The real area we have been focused on, we'll continue to focus on, that's gonna move the needle here, is more market and physician treatment oriented. There've been several studies done, one that's a very large study done by Optum that shows that one, rheumatologists don't treat lupus. They don't when it becomes more progressive lupus nephritis, this is when the nephrologist gets involved. We have to continue to drive the importance of early diagnosis, so every lupus patient getting a urine screen when they come into a rheumatologist's office, and aggressive treatment. And when I say aggressive treatment, I don't mean beyond what current guidelines are looking to and aspiring to, but just to get rheumatologists to actually and nephrologists to treat to guideline treatment targets. Those are the things that are gonna significantly move this market.

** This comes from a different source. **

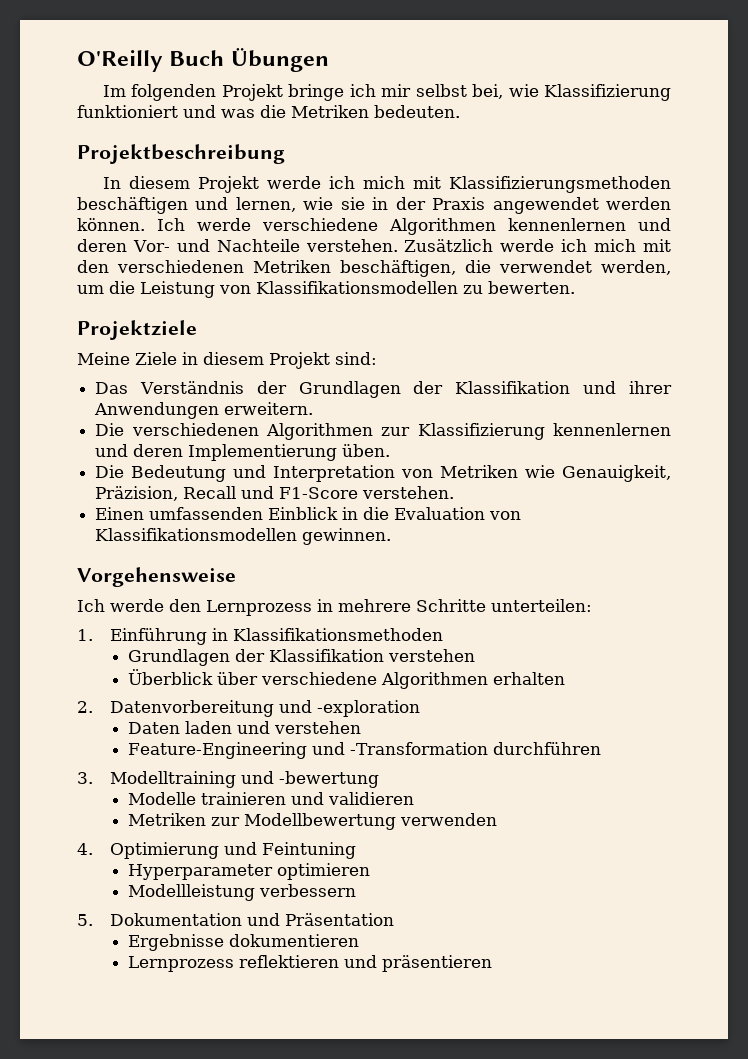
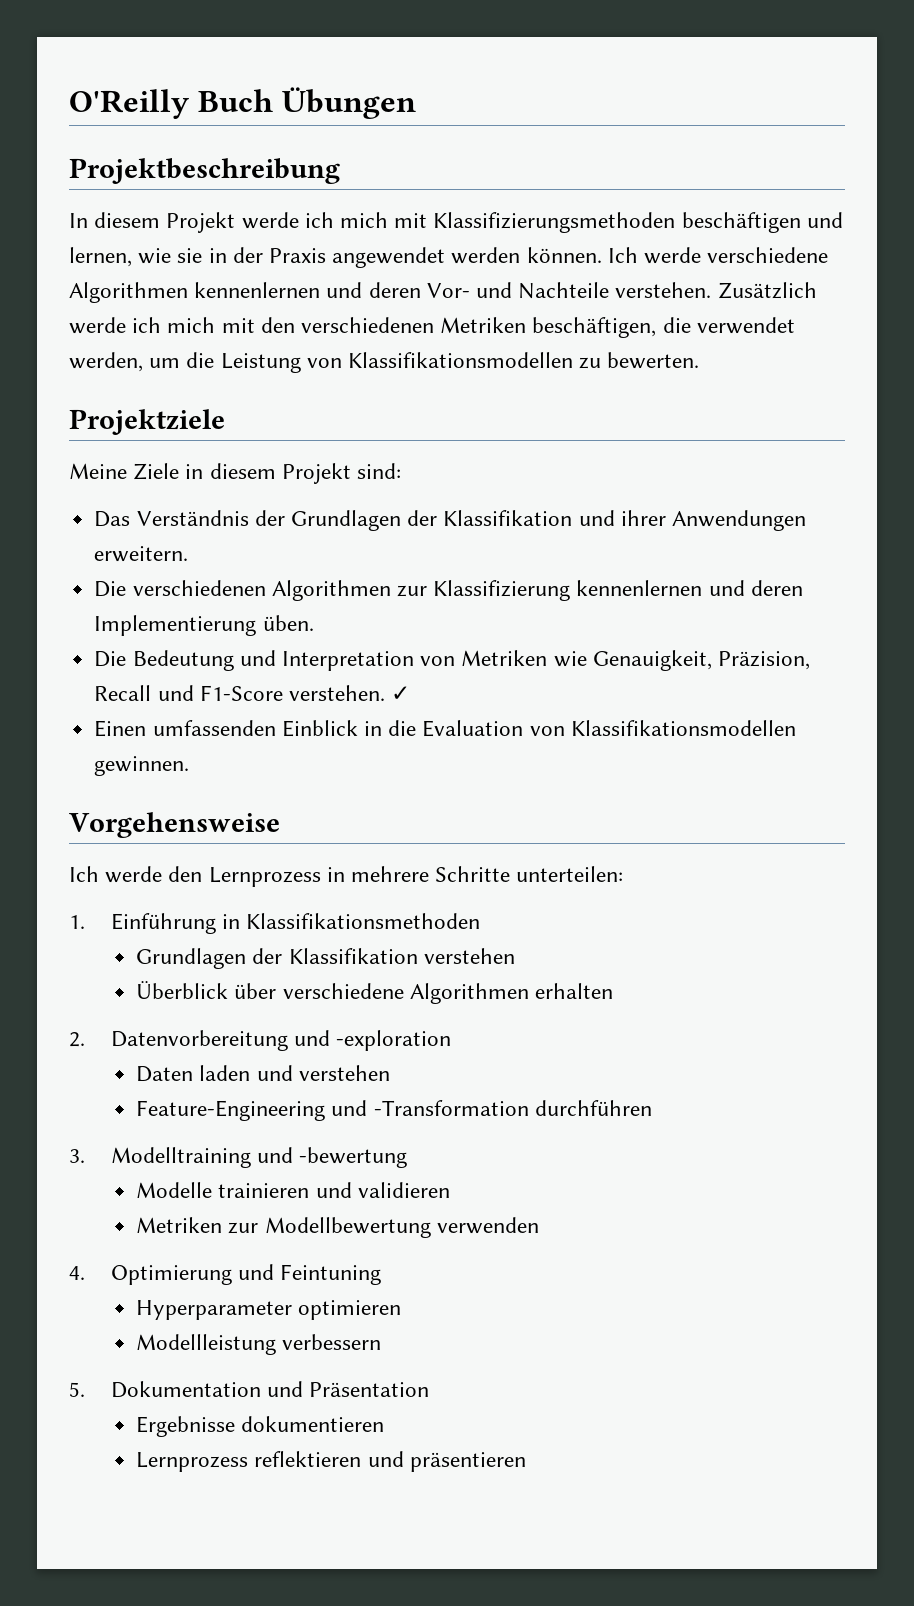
- Im folgenden Projekt bringe ich mir selbst bei, wie Klassifizierung funktioniert und was die Metriken bedeuten.
+ ✓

'Cause, yeah, we walk into a physician's office, rheumatologists and nephrologists, and in most cases, they'll tell us that they see the efficacy of our drug, and they see that they're gonna utilize the drug. But then in many cases, they'll say, "Well, I don't have a lot of those patients." And we know that, one, less than 50% of patients that have lupus, when they go into an office, even get a urine screen. So we know that there's underdiagnosis happening out there. And two, when they actually do get diagnosed or they have positive proteinuria indicative of lupus nephritis, that somewhere around 30% of the time, a physician will actually treat. So it's almost the inverse of what you would think. You'd think it'd be 70%-80% of the time.
If we can just move those two metrics and move them more towards aligning to guidelines is where we're gonna actually see real impact on this disease and growth in the market.
Okay. And one piece, and you alluded to it a little bit, that we've really underappreciated is how much rheumatologists, for instance, really like their guidelines. So can you just walk through right now what you're seeing and how LUPKYNIS is being used? Obviously, there's lots of different areas that a clinician might reach for LUPKYNIS, but there's just a diversity in how we're hearing it; it's being used. So just walk us through that.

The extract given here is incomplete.